[
https://issues.apache.org/jira/browse/PIG-1911?page=com.atlassian.jira.plugin.system.issuetabpanels:comment-tabpanel&focusedCommentId=13017485#comment-13017485
]
Thejas M Nair commented on PIG-1911:
------------------------------------
bq. Just help me to understand better, I think fix PORelationToExprProject is
also possible. Since accumulator only need one extra bag to in order for UDF to
invoke getValue(). So after exhaust all batch, send one extra bag, then send
EOP, will solve the problem as well. Is that right?

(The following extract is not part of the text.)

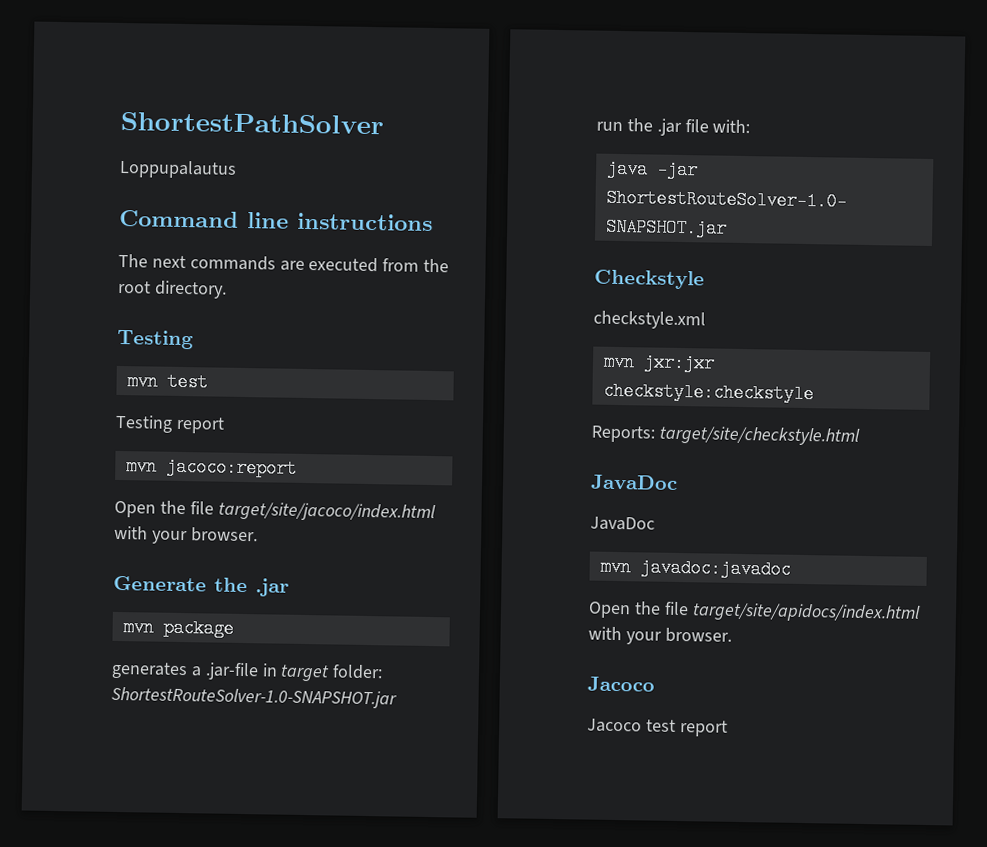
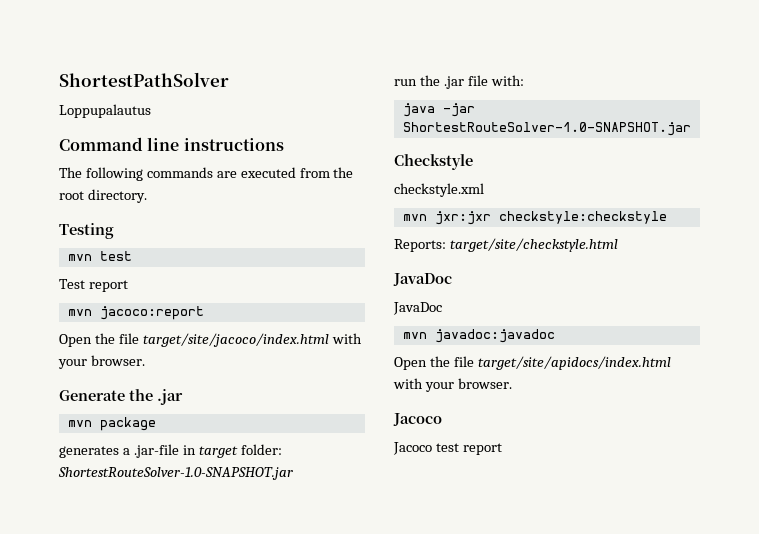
- The next commands are executed from the root directory.
+ The following commands are executed from the root directory.
- Testing report
+ Test report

I looked at that option first, but the problem is that POUserFunc is expected
to be called with isAccumStarted() == false and result.returnStatus ==
STATUS_OK. In case of a relation like -
F = foreach IN { SBCOL = order BCOL by $1; FBCOL = filter SBCOL by 1 == 2;
generate COUNT(FBCOL.$0);}
FBCOL will have nothing to return.With the approach you mention here - The
first call to the plan will be made with isAccumStarted() == true, and
PORelationToExprProject will return an empty bag. Another call will be made
with isAccumStarted() == false, and this time it will return STATUS_EOP. THis
would mean that the udf.cleanup() will not get called. To avoid this, we would
need to handle STATUS_EOP differently in POUserFunc.processInput() in
accumulative mode. That seemed a little less clean than the approach I finally
took.
> Infinite loop with accumulator function in nested foreach
> ---------------------------------------------------------
>
> Key: PIG-1911
> URL: https://issues.apache.org/jira/browse/PIG-1911
> Project: Pig
> Issue Type: Bug
> Affects Versions: 0.8.0
> Reporter: Olga Natkovich
> Assignee: Thejas M Nair
> Fix For: 0.8.0
>
> Attachments: PIG-1911.08.1.patch, PIG-1911.trunk.1.patch
>
>
> Sample script:
> register v_udf.jar;
> a = load '2records' as (f1:chararray,f2:chararray);
> b = group a by f1;
> d = foreach b { sort = order a by f1;
> generate org.udfs.MyCOUNT(sort) as something ; }
> dump d;
> This causes infinite loop if MyCOUNT implements Accumulator interface.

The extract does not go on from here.